Data extracted from a collection:
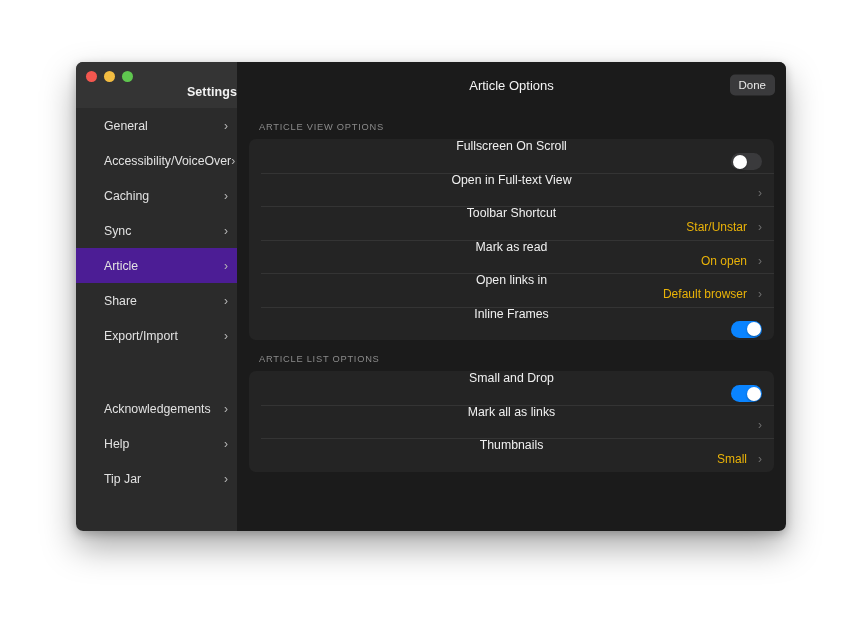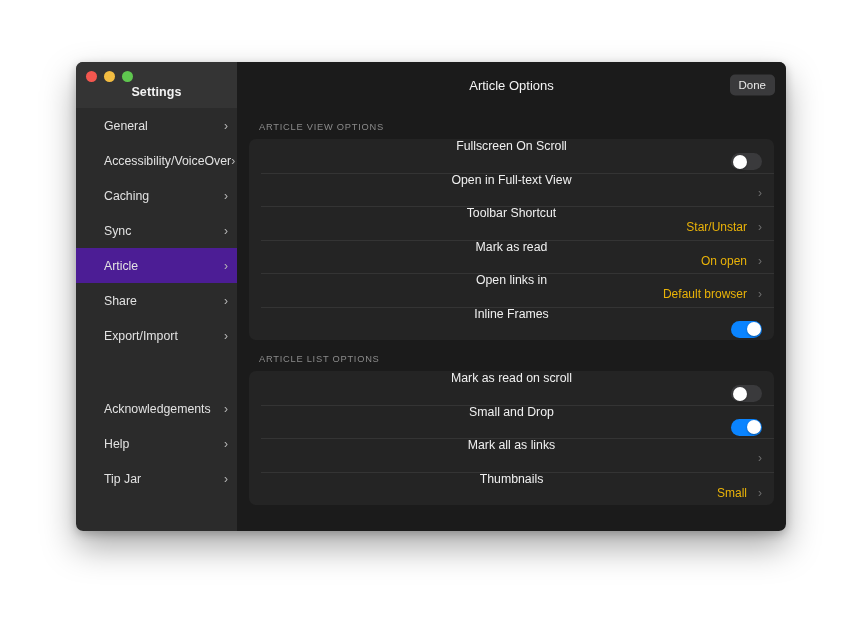--- a/index.html
+++ b/index.html
@@ -35,7 +35,7 @@
     background: #343434;
     display: flex;
     align-items: flex-end;
-    justify-content: center;
+    justify-content: flex-end;
     padding-bottom: 9px;
     position: relative;
   }

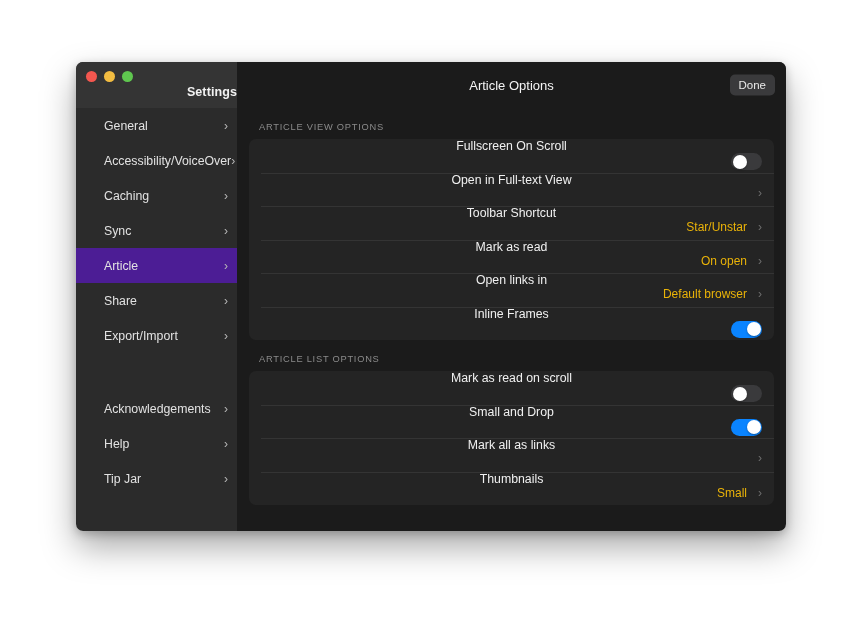--- a/index.html
+++ b/index.html
@@ -320,14 +320,6 @@
         <div class="section-title">ARTICLE LIST OPTIONS</div>
         <div class="card">
 
-          <div class="row">
-            <span class="row-label">Mark as read on scroll</span>
-            <span class="row-right">
-              <span class="toggle">
-                  <span class="knob"></span>
-                </span>
-            </span>
-          </div>
 
           <div class="row">
             <span class="row-label">Small and Drop</span>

## [Work to complete]
Give the entries above again exactly, minus their pictures.

## [Output for this exercise]
--- a/index.html
+++ b/index.html
@@ -35,7 +35,7 @@
     background: #343434;
     display: flex;
     align-items: flex-end;
-    justify-content: center;
+    justify-content: flex-end;
     padding-bottom: 9px;
     position: relative;
   }

--- a/index.html
+++ b/index.html
@@ -320,14 +320,6 @@
         <div class="section-title">ARTICLE LIST OPTIONS</div>
         <div class="card">
 
-          <div class="row">
-            <span class="row-label">Mark as read on scroll</span>
-            <span class="row-right">
-              <span class="toggle">
-                  <span class="knob"></span>
-                </span>
-            </span>
-          </div>
 
           <div class="row">
             <span class="row-label">Small and Drop</span>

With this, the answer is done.